**Your task**. Return all of the data verbatim, dropping any picture.

Version comparison data:
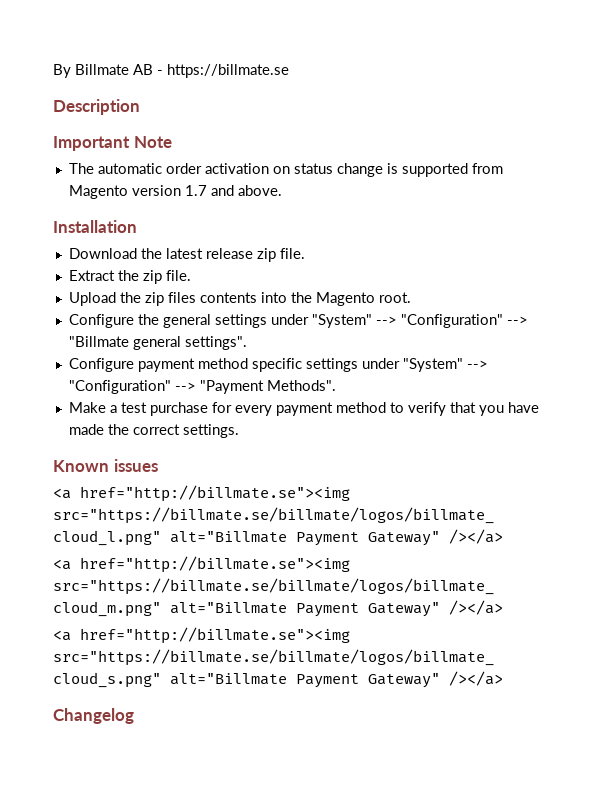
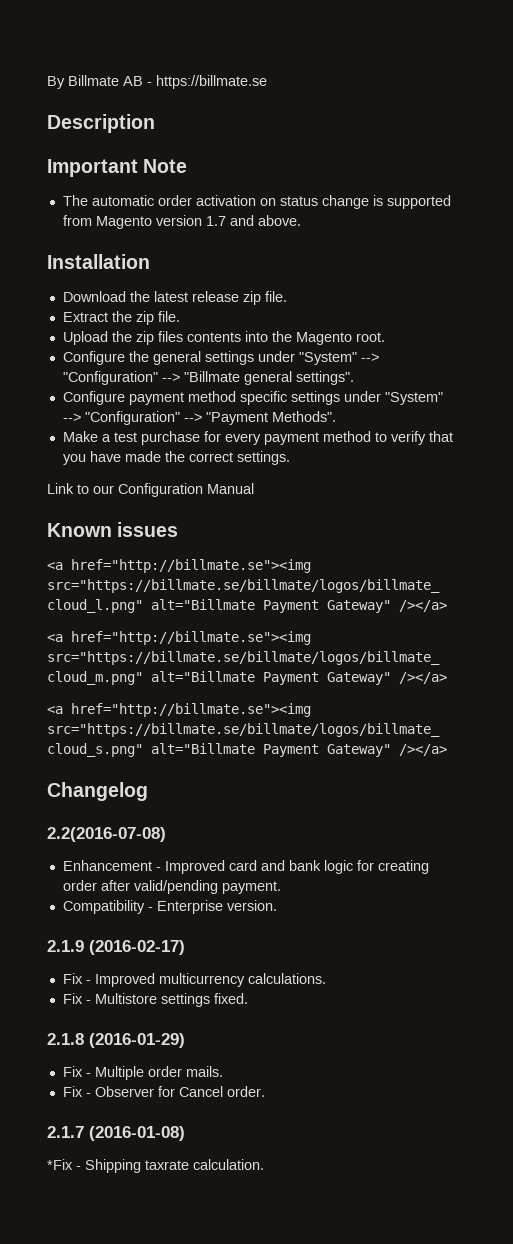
+ Link to our Configuration Manual
+ 2.2(2016-07-08)
+ Enhancement - Improved card and bank logic for creating order after valid/pending payment.
+ Compatibility - Enterprise version.
+ 2.1.9 (2016-02-17)
+ Fix - Improved multicurrency calculations.
+ Fix - Multistore settings fixed.
+ 2.1.8 (2016-01-29)
+ Fix - Multiple order mails.
+ Fix - Observer for Cancel order.
+ 2.1.7 (2016-01-08)
+ *Fix - Shipping taxrate calculation.

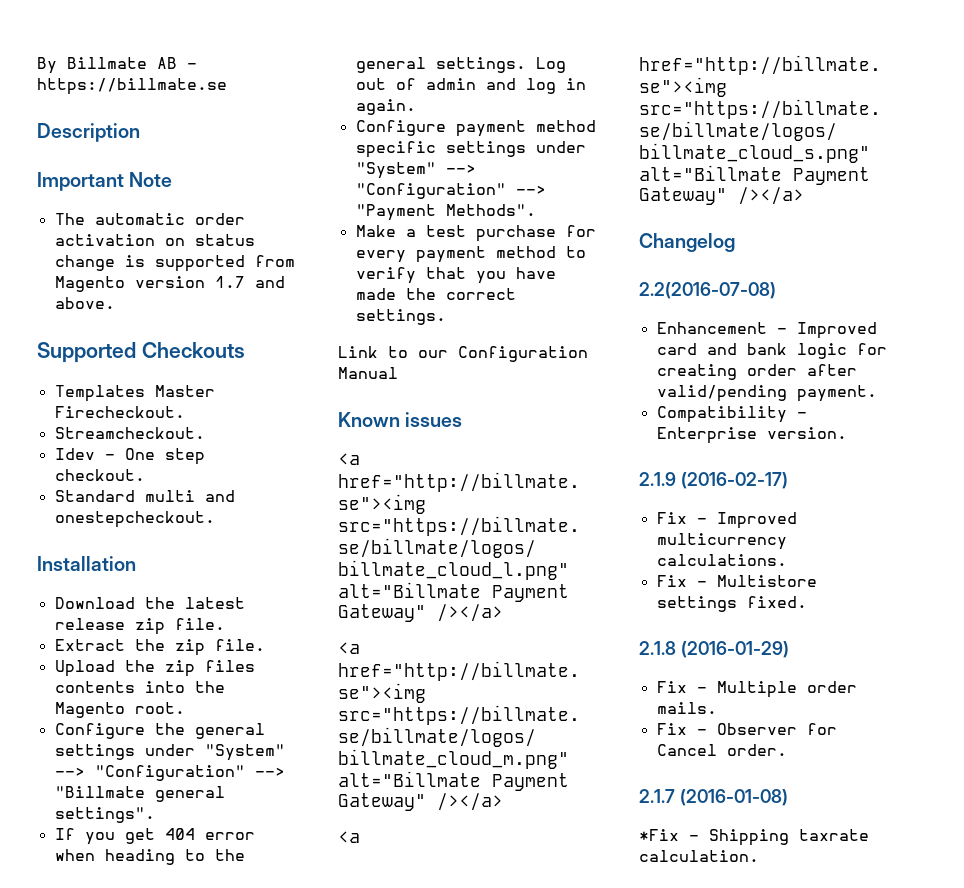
+ Supported Checkouts
+ Templates Master Firecheckout.
+ Streamcheckout.
+ Idev - One step checkout.
+ Standard multi and onestepcheckout.
+ If you get 404 error when heading to the general settings. Log out of admin and log in again.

**Your solution**.
+ Link to our Configuration Manual
+ 2.2(2016-07-08)
+ Enhancement - Improved card and bank logic for creating order after valid/pending payment.
+ Compatibility - Enterprise version.
+ 2.1.9 (2016-02-17)
+ Fix - Improved multicurrency calculations.
+ Fix - Multistore settings fixed.
+ 2.1.8 (2016-01-29)
+ Fix - Multiple order mails.
+ Fix - Observer for Cancel order.
+ 2.1.7 (2016-01-08)
+ *Fix - Shipping taxrate calculation.

+ Supported Checkouts
+ Templates Master Firecheckout.
+ Streamcheckout.
+ Idev - One step checkout.
+ Standard multi and onestepcheckout.
+ If you get 404 error when heading to the general settings. Log out of admin and log in again.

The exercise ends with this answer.